Division of Substance Use Prevention & Recovery (SUPR)

FY 24 Budget Proposed Highlights

  • The SUPR budget includes additional appropriation authority to expend the Cannabis Tax revenues.  Some of the efforts supported by these funds include investment in workforce training, mobile treatment services and collaboration with the Illinois State Police on a diversion project. 
  • The FY24 budget includes authority to continue to expend the Opioid Settlement funds for opioid abatement programs.

Budget by Year ($ Millions)

GRF Fed Other State
FY 21 $182.2M $53.3 $104.7 $24.2
FY 22 $220.9M $54.5 $133.3 $33.1
FY 23 (Est) $610.1M $130.1 $249.8 $230.2
FY 24 (Req) $620.3M $130.1 $245.0 $245.2

Division of Developmental Disabilities (DDD)


  • Investing in our community-based system to create supports that people with intellectual and developmental disabilities (I/DD) want and need
  • Continuing to reduce time waiting on the PUNS for individuals with I/DD
  • Supporting more individuals to find and maintain competitive integrated employment
  • Increasing stabilization services to assist individual in maintaining community placement
  • Accelerating progress on addressing the Ligas Consent Decree

Division of Developmental Disabilities (DDD)

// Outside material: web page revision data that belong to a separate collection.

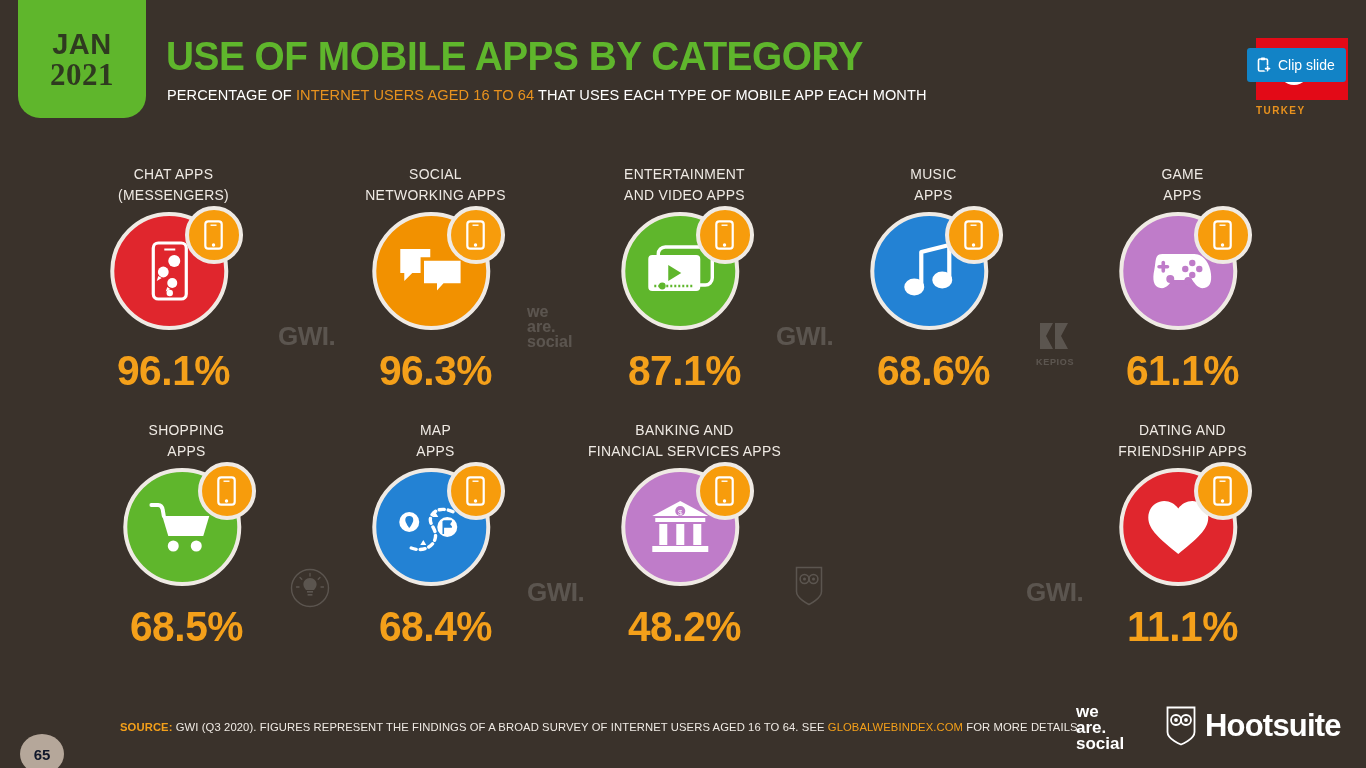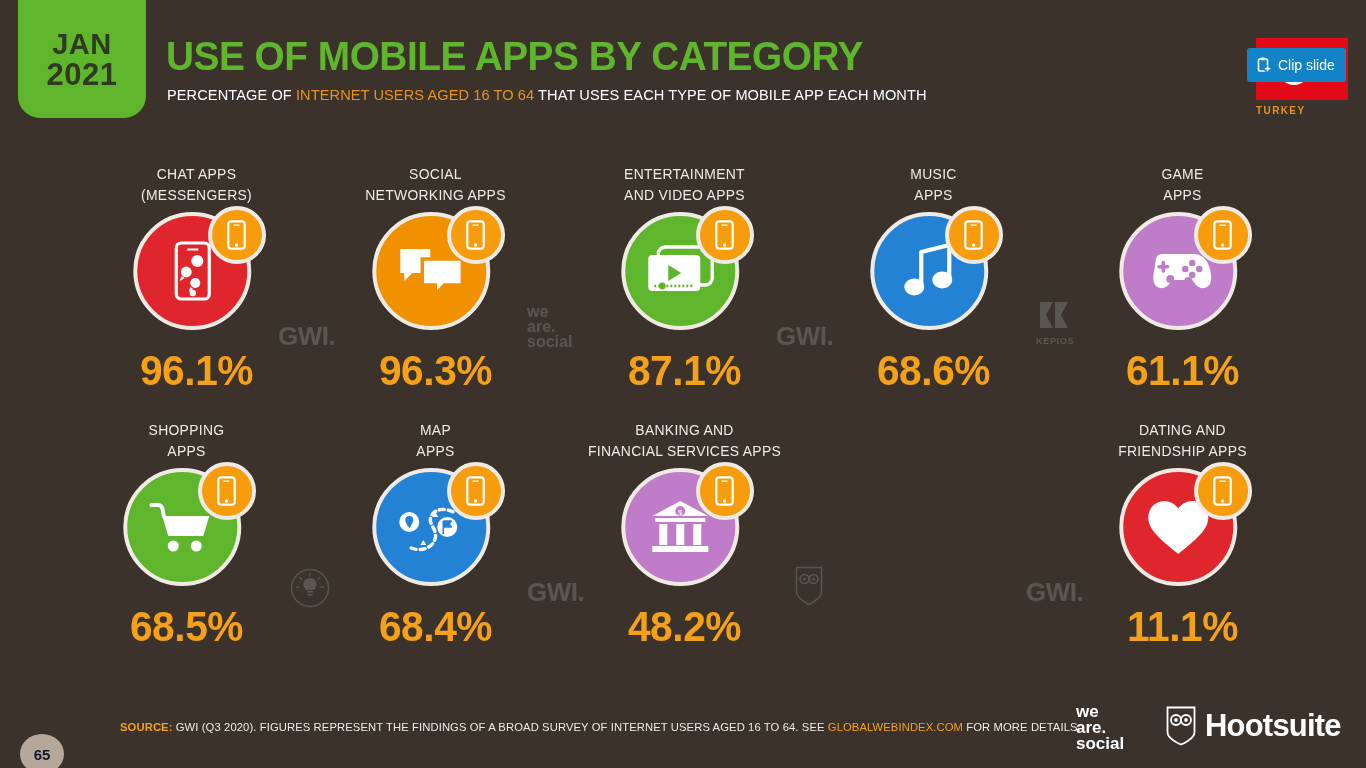--- a/index.html
+++ b/index.html
@@ -27,7 +27,7 @@
     color:#2f3a20; font-weight:bold; letter-spacing:.5px;
     font-size:29px; line-height:1.05;
   }
-  #date-badge .y { font-size:31px; }
+  #date-badge .y { font-size:31px;font-family:Liberation Serif, serif; }
 
   #title {
     position:absolute; left:166px; top:34px;

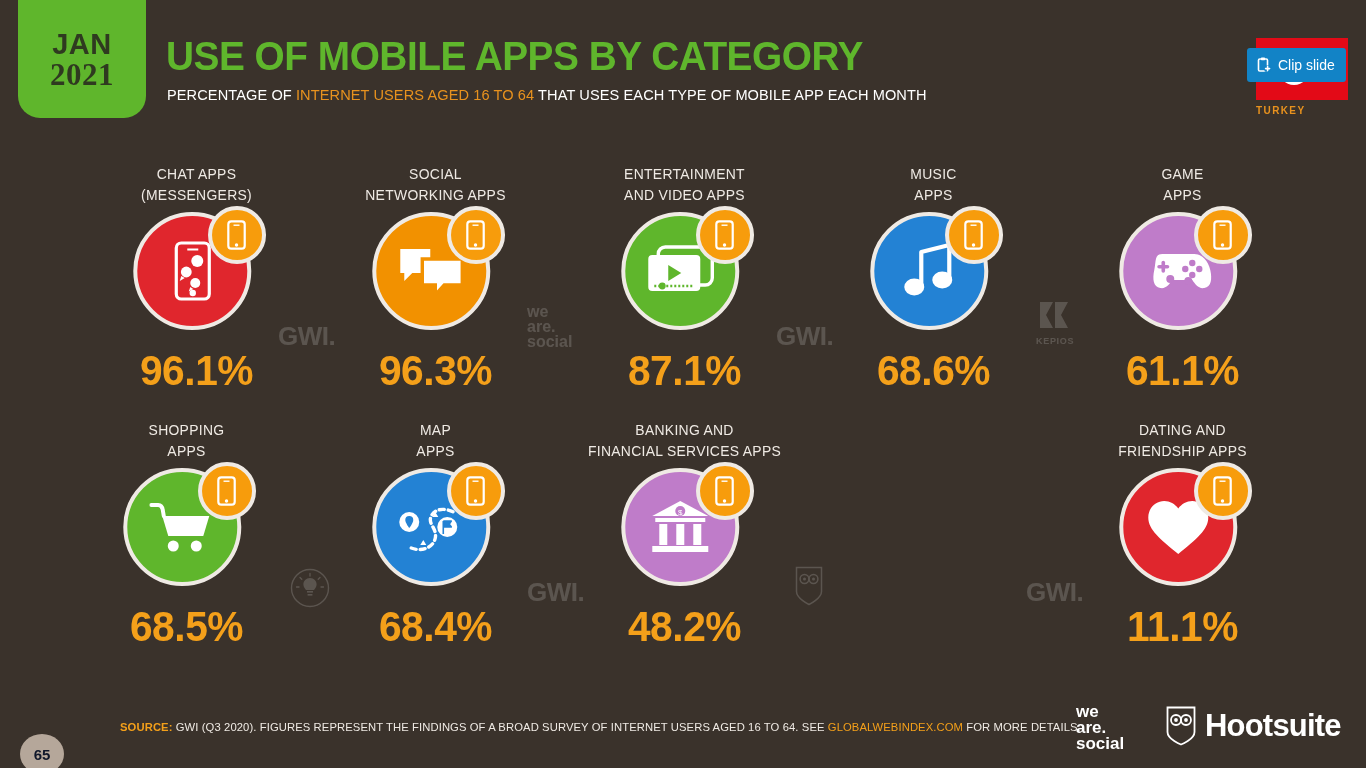--- a/index.html
+++ b/index.html
@@ -204,7 +204,7 @@
       <div class="kp">KEPIOS</div>
     </div>
 
-    <div class="cell" style="left:72px;">
+    <div class="cell" style="left:49px;">
       <div class="cell-label">
         <div>CHAT APPS</div>
         <div>(MESSENGERS)</div>

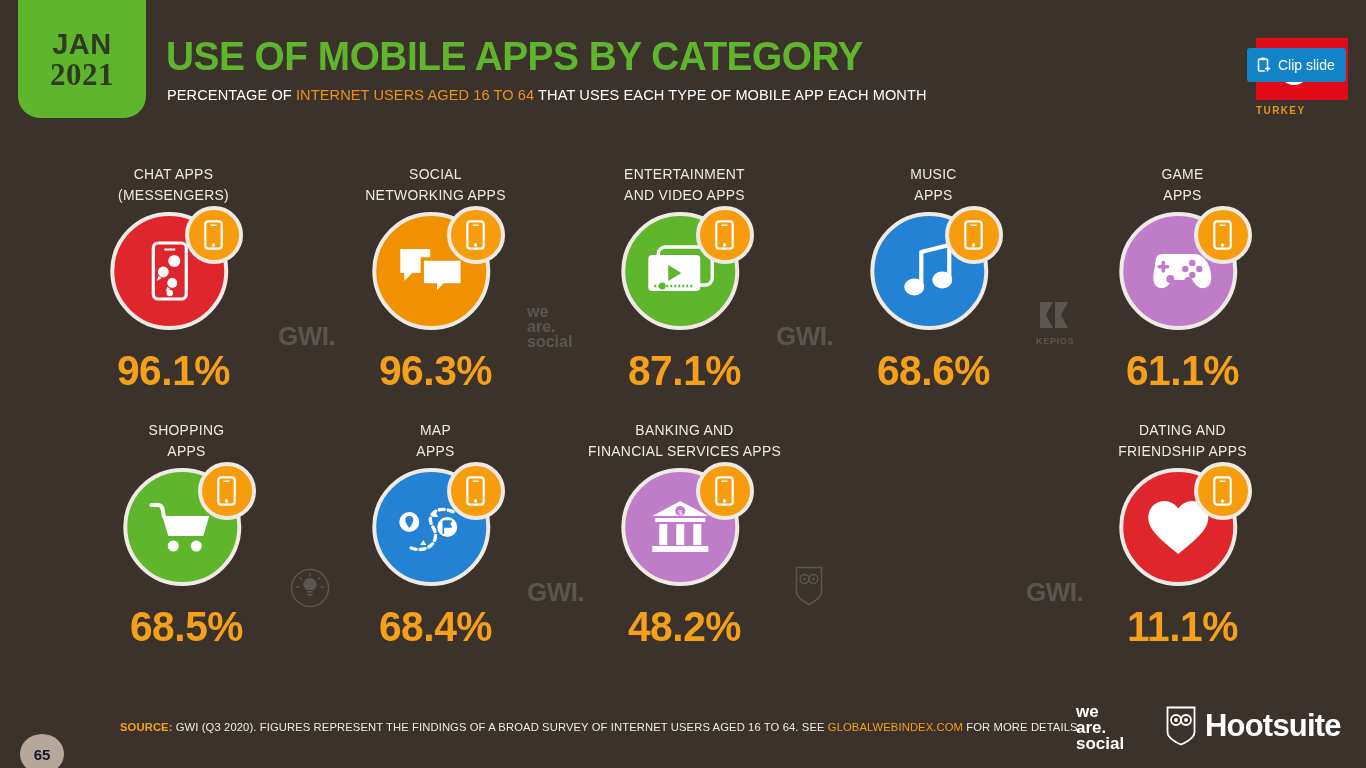--- a/index.html
+++ b/index.html
@@ -196,7 +196,7 @@
       <div>social</div>
     </div>
     <div class="watermark wm-gwi" style="left:776px; top:157px;">GWI.</div>
-    <div class="watermark wm-kepios" style="left:1036px; top:136px;">
+    <div class="watermark wm-kepios" style="left:1036px; top:157px;">
       <svg width="34" height="30" viewBox="0 0 34 30">
         <path d="M2 2h13l-7 13 7 13H2z" fill="#ffffff"></path>
         <path d="M17 2h13l-7 13 7 13H17z" fill="#ffffff"></path>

FY 24 Proposed Budget Highlights

  • $53.1M to support mid-year implementation of a $1.50 an hour wage increase for DSPs
  • $56.7M to fund the annualization of the FY 23 wage increases, CILA rate calculator changes, and liability changes
  • $53.6M to support 700 new adult PUNS placements and an 8.9% increase in the Home-Based program liability 
  • Proposed budget allows for 500 new children PUNS selections to receive home based services
  • $10M for applying regionalization to the Community Day Services rates effective 1/1/24

Budget by Year ($ Millions)

GRF Fed Other State
FY 21 $1,847.0M $1,677.5 $66.1 $103.4
FY 22 $1,932.9M $1,847.9 $36.0 $49.0
FY 23 (Est) $2,379.7M $2,138.1 $90 $151.6
FY 23 (Req) $2,588.8M $2,346.7 $90.5 $151.6

Division of Rehabilitation Services (DRS)


  • Investing in, building, and promoting independent living through employment, training, and education.
  • Fostering self-determination and control for individuals who wish to remain in their homes.
  • Building, reinforcing, and maximizing services provided through the Vocational Rehabilitation Program.

Division of Rehabilitation Services (DRS)

FY 24 Proposed Budget Highlights

  • The FY24 proposed funding for the Home Services Program includes an additional $40.8M to support caseload growth and utilization costs, as well as 900 projected net new customers. Also includes funding to support costs associated with the Paid Leave for All Workers Act.
  • Additional funding supports from the federal American Rescue Plan act in the Home Services Program to increase provider capacity statewide.
  • Includes a $3M expansion of state match necessary for Illinois to expend increase in the Federal Vocational Rehabilitation program grant funding.

Budget by Year ($ Millions)

GRF Fed Other State
FY 21 $1,052.8M $627.3 $185.3 $2240.2
FY 22 $1,142.1M $698.6 $185.5 $258.0
FY 23 (Est Exp) $1,415.1M $839.7 $312.5 $262.9
FY 22 (Req) $1,489.4M $884.3 $342.2 $262.90

Division of Family and Community Services (DFCS)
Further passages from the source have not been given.